1 Introduction

The goal of the capstone project is to create a predictive text model using a large text corpus of documents as a training dataset. The predictive model will be embedded into a Shiny application. To reach this goal, natural language processing techniques will be applied.

This report describes the main steps of the exploratory data analysis and summarize the major features identified in the dataset. At last, the plan for the creation of the predictive model and the related application will be presented.

2 Getting the Text Corpus

The training dataset is from a text corpus called HC Corpora and is provided by SwiftKey. The corpus is generated by a web crawler that browses publicly available sources. The crawler is set to check for one specific language at the time. The text is parsed to remove duplicate entries and to split lines. To ensure anonymization, approximately 50% of each entry is deleted.

## Set variables
main_dir <- "./data"
dest_file <- paste0(main_dir, "/Coursera-SwiftKey.zip")
data_url <- "https://d396qusza40orc.cloudfront.net/dsscapstone/dataset/Coursera-SwiftKey.zip"

## Create directory if not existing
if(!file.exists(main_dir)) { dir.create(main_dir) }

## Download HC Corpora corpus in directory if not already present
if(!file.exists(dest_file)) { download.file(data_url, destfile = dest_file, mode = "wb") }

## Unzip HC Corpora corpus if not already done
if(!file.exists(paste0(main_dir, "/final"))) { unzip(zipfile = dest_file, exdir = main_dir) }

The corpus contains files for 4 different languages (English, German, Finnish and Russian).

For each language, the corpus are generated from 3 sources that are stored in specific files:

News (file with extension “.news.txt”)
Blogs (file with extension “.blogs.txt”)
Twitter feeds (file with extension “.twitter.txt”)

For this project, the focus will be put on the English corpus dataset.

## Path for each English file
blog_file <- "./data/final/en_US/en_US.blogs.txt"
news_file <- "./data/final/en_US/en_US.news.txt"
twitter_file <- "./data/final/en_US/en_US.twitter.txt"

## Read each file
blog <- file(blog_file, "rb") %>% read_lines(n_max = -1L, progress = F)
news <- file(news_file, "rb") %>% read_lines(n_max = -1L, progress = F)
twitter <- file(twitter_file, "rb") %>% read_lines(n_max = -1L, progress = F)

## Get size of each file
files_size <- sapply(list(BLOG=blog_file, NEWS=news_file, TWITTER=twitter_file), file.size)

## Get general information for each file
fileInfo <- t(sapply(list(BLOG=blog, NEWS=news, TWITTER=twitter), stri_stats_general))[, c("Lines", "Chars")]

## Generate table for basic statistics
knitr::kable(cbind(data.frame(files_size), fileInfo), row.names = TRUE, 
             caption = "Basic statistics for each file in the English corpus.",
             col.names = c("File Size (bytes)", "Number of lines", "Number of characters"), 
             format.args = list(decimal.mark = '.', big.mark = " ")) %>%
   kable_styling(bootstrap_options = c("striped", "hover", "condensed"))

Table 2.1: Basic statistics for each file in the English corpus.
	File Size (bytes)	Number of lines	Number of characters
BLOG	210 160 014	899 288	206 824 382
NEWS	205 811 889	1 010 242	203 223 154
TWITTER	167 105 338	2 360 148	162 096 031

The basic characteristics of each file is shown in Table 2.1. When looking at the number of lines, each file is quite large and this may pose some challenge for the exploratory analysis and the following steps.
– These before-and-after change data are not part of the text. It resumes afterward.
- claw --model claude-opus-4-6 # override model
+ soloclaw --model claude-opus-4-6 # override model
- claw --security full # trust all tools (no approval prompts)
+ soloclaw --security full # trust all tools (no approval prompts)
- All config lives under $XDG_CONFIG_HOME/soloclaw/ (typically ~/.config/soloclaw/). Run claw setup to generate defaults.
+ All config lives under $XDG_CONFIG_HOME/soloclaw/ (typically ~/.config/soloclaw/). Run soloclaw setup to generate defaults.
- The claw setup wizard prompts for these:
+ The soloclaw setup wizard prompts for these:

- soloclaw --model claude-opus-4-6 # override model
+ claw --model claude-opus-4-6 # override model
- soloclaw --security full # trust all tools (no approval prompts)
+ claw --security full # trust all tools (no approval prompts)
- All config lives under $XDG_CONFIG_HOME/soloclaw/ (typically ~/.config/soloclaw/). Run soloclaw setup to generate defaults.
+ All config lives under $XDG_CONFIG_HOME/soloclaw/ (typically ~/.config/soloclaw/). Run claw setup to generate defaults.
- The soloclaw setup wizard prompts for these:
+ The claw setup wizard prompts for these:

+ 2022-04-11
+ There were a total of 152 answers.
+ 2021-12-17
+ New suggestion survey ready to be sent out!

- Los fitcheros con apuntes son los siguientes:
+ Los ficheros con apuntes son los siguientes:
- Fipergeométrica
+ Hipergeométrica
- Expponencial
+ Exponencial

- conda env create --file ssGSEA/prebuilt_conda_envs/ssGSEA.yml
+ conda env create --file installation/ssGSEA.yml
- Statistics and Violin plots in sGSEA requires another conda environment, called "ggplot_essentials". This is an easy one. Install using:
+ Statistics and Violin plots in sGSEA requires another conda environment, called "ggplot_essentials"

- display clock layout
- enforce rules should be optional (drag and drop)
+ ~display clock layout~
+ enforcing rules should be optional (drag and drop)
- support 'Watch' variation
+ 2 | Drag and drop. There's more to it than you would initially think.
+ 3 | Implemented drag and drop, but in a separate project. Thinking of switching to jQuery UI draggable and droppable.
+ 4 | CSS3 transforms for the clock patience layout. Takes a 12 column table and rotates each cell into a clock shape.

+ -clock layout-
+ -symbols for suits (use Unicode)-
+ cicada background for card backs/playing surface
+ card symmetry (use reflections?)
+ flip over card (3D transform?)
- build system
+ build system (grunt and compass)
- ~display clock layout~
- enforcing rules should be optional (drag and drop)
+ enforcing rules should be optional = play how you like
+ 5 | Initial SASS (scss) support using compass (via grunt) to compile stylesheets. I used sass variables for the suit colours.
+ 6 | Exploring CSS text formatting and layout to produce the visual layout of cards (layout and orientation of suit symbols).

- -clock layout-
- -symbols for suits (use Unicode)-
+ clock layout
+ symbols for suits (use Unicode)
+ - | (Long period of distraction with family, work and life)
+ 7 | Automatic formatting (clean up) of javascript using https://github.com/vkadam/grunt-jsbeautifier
The Twitter file is the larger in terms of the number of lines but the smaller in terms of the number of characters. This last point is consistent with the limit of 280 characters imposed by Twitter.

## Get word statistics for each file
word_info <- t(sapply(sapply(list(BLOG=blog, NEWS=news, TWITTER=twitter), 
                          stri_count_words), summary))

## Generate table for word statistics
knitr::kable(word_info, row.names = TRUE,
        caption = "Basic word statistics for each file in the English corpus.") %>%
   kable_styling(bootstrap_options = c("striped", "hover", "condensed")) %>%
   add_header_above(c("", "Word per line" = 6))

Table 2.2: Basic word statistics for each file in the English corpus.
	Word per line
	Min.	1st Qu.	Median	Mean	3rd Qu.	Max.
BLOG	0	9	28	41.75107	60	6726
NEWS	1	19	32	34.40997	46	1796
TWITTER	1	7	12	12.75063	18	47

The statistics for words per line in each file is shown in Table 2.2. The Blog file is the one with the widest range with a line containing 6726 words. Consistent with the limit of 280 characters, the Twitter file is the one with the lowest mean and variance.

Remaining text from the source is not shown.